Where a line holds the word "block", copy that line from the data below.
======== EXERCISE MATERIALS
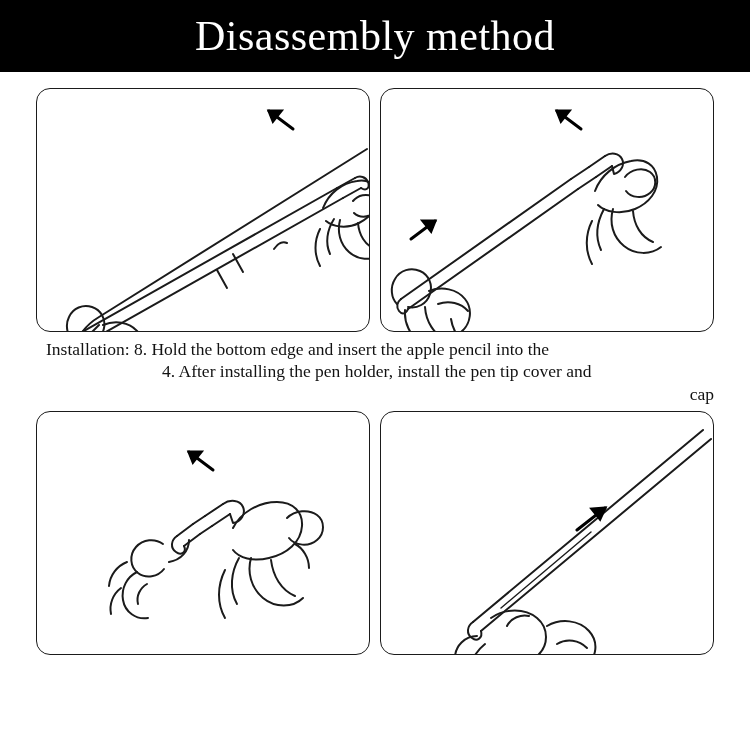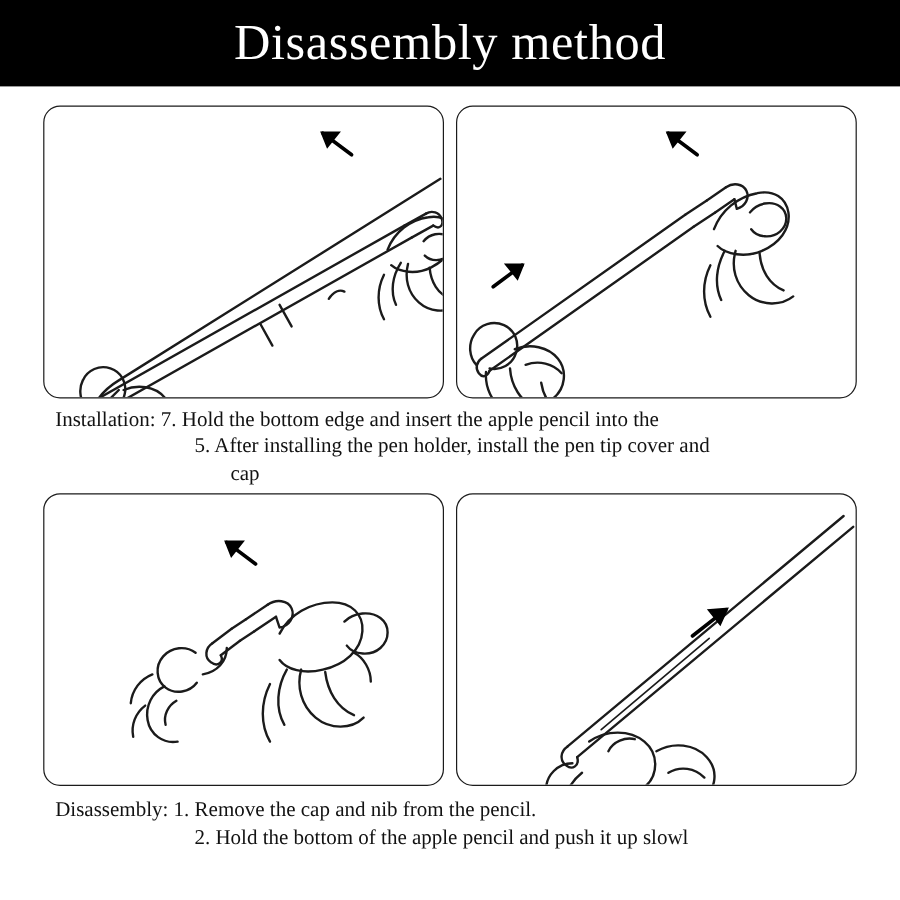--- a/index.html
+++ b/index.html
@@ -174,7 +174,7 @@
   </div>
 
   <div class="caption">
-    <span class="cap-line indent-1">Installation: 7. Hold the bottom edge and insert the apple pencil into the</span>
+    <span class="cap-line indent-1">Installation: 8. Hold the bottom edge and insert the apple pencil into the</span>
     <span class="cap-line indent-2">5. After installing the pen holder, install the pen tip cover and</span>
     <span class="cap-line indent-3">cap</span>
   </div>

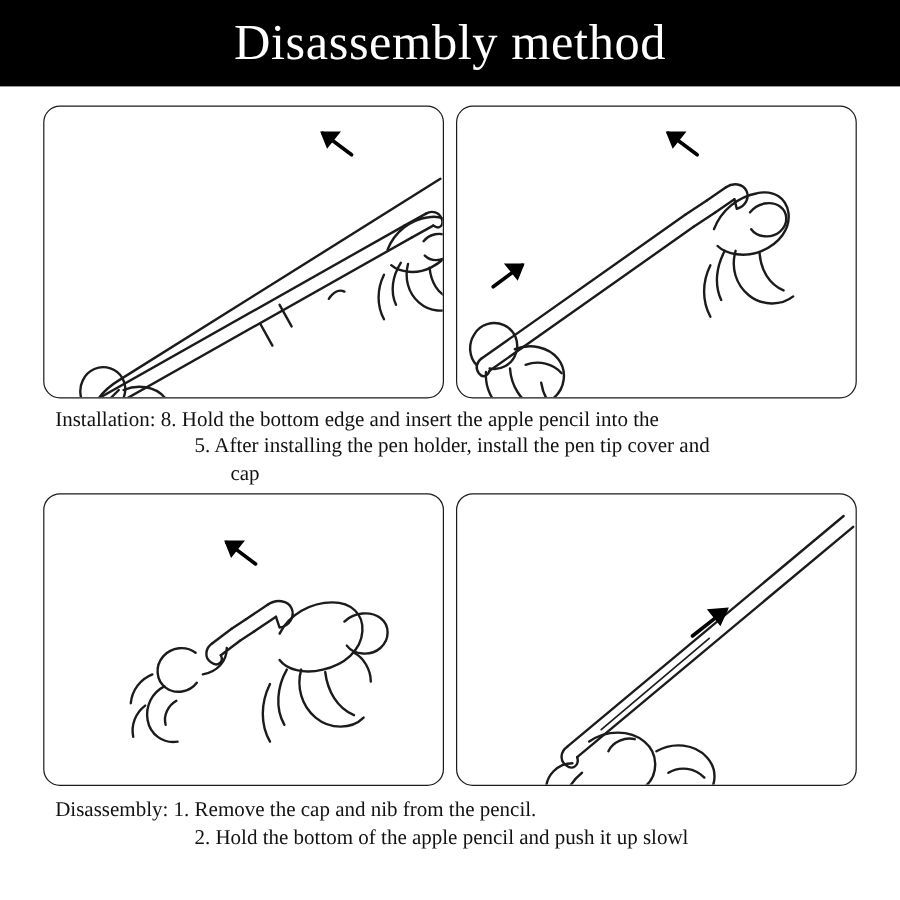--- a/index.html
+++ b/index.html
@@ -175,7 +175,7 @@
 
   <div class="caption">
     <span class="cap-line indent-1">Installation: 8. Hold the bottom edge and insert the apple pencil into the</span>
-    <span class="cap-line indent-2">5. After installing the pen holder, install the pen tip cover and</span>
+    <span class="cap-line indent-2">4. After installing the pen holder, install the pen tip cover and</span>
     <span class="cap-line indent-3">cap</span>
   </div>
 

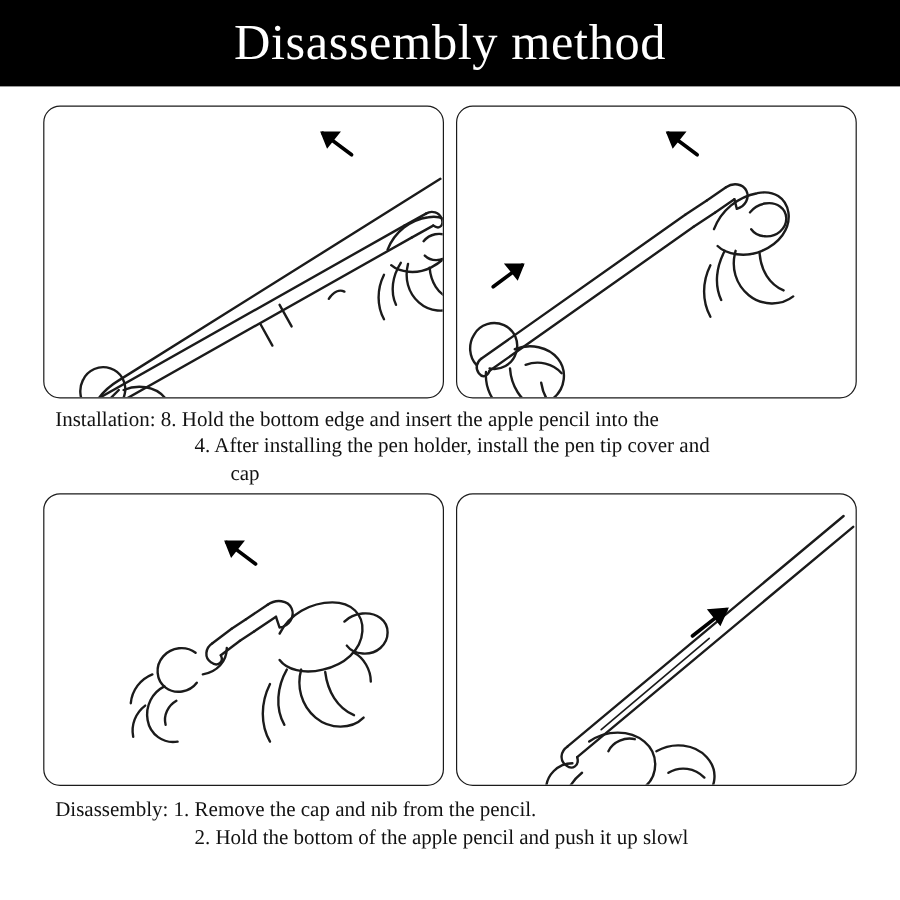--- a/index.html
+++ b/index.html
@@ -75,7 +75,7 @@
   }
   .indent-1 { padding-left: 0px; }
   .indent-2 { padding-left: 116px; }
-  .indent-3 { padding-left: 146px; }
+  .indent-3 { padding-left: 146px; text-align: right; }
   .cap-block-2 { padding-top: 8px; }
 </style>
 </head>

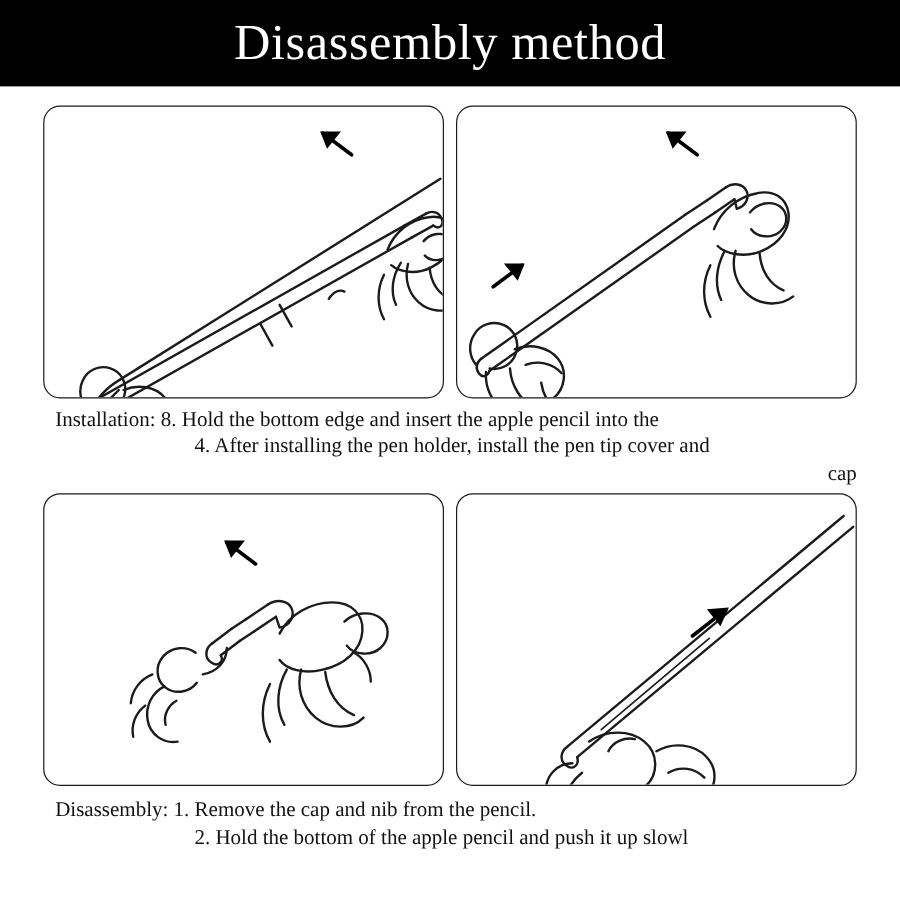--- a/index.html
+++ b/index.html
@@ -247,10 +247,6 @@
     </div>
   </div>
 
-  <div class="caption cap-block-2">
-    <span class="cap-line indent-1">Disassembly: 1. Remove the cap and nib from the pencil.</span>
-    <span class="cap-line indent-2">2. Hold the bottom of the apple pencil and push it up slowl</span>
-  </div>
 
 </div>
================
======== EXERCISE MATERIALS
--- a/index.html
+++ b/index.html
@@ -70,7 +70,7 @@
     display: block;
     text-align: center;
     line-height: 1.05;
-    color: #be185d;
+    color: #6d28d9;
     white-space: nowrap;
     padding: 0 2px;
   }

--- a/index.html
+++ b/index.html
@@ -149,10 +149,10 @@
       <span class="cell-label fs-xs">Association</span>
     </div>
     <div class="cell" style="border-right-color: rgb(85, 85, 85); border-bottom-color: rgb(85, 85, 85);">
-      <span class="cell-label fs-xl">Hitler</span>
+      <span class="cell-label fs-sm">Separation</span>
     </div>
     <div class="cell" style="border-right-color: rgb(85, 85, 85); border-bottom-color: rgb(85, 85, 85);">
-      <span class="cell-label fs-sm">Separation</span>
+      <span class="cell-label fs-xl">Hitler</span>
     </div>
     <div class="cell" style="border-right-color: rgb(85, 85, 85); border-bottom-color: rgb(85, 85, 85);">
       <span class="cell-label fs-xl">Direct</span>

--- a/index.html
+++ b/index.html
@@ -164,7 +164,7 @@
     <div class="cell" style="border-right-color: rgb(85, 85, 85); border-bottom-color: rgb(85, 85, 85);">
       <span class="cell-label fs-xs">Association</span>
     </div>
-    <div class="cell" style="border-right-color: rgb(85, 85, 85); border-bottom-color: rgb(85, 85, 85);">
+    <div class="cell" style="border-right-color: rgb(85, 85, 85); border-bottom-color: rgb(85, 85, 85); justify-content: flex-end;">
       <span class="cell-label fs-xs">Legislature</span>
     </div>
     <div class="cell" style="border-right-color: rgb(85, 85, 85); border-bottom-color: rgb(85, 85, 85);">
================
======== EXERCISE MATERIALS
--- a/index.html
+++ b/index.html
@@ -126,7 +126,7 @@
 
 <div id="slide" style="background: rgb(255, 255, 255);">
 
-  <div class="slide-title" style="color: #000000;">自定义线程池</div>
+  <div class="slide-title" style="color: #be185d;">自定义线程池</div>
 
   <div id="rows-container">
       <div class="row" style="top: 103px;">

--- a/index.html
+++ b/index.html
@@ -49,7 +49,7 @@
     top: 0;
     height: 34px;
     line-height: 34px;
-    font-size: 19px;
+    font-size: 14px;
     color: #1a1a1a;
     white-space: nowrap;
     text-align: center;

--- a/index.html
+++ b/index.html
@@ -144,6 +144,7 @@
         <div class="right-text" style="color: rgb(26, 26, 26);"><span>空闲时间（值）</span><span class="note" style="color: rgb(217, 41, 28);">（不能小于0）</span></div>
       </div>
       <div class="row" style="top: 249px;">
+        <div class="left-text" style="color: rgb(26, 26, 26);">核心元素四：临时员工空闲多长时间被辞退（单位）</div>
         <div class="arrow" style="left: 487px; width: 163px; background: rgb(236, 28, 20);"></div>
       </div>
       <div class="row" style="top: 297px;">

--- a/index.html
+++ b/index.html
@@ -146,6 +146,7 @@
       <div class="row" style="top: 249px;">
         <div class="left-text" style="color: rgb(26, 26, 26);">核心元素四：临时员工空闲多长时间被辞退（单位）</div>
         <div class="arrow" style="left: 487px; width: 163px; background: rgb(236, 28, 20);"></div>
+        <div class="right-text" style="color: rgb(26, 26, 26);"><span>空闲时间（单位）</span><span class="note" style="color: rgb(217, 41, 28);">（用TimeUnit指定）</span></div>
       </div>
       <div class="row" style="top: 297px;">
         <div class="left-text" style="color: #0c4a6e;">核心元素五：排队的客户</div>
================
# ANSWER TO THIS TASK
   .cap-block-2 { padding-top: 8px; }
-  <div class="caption cap-block-2">
     display: block;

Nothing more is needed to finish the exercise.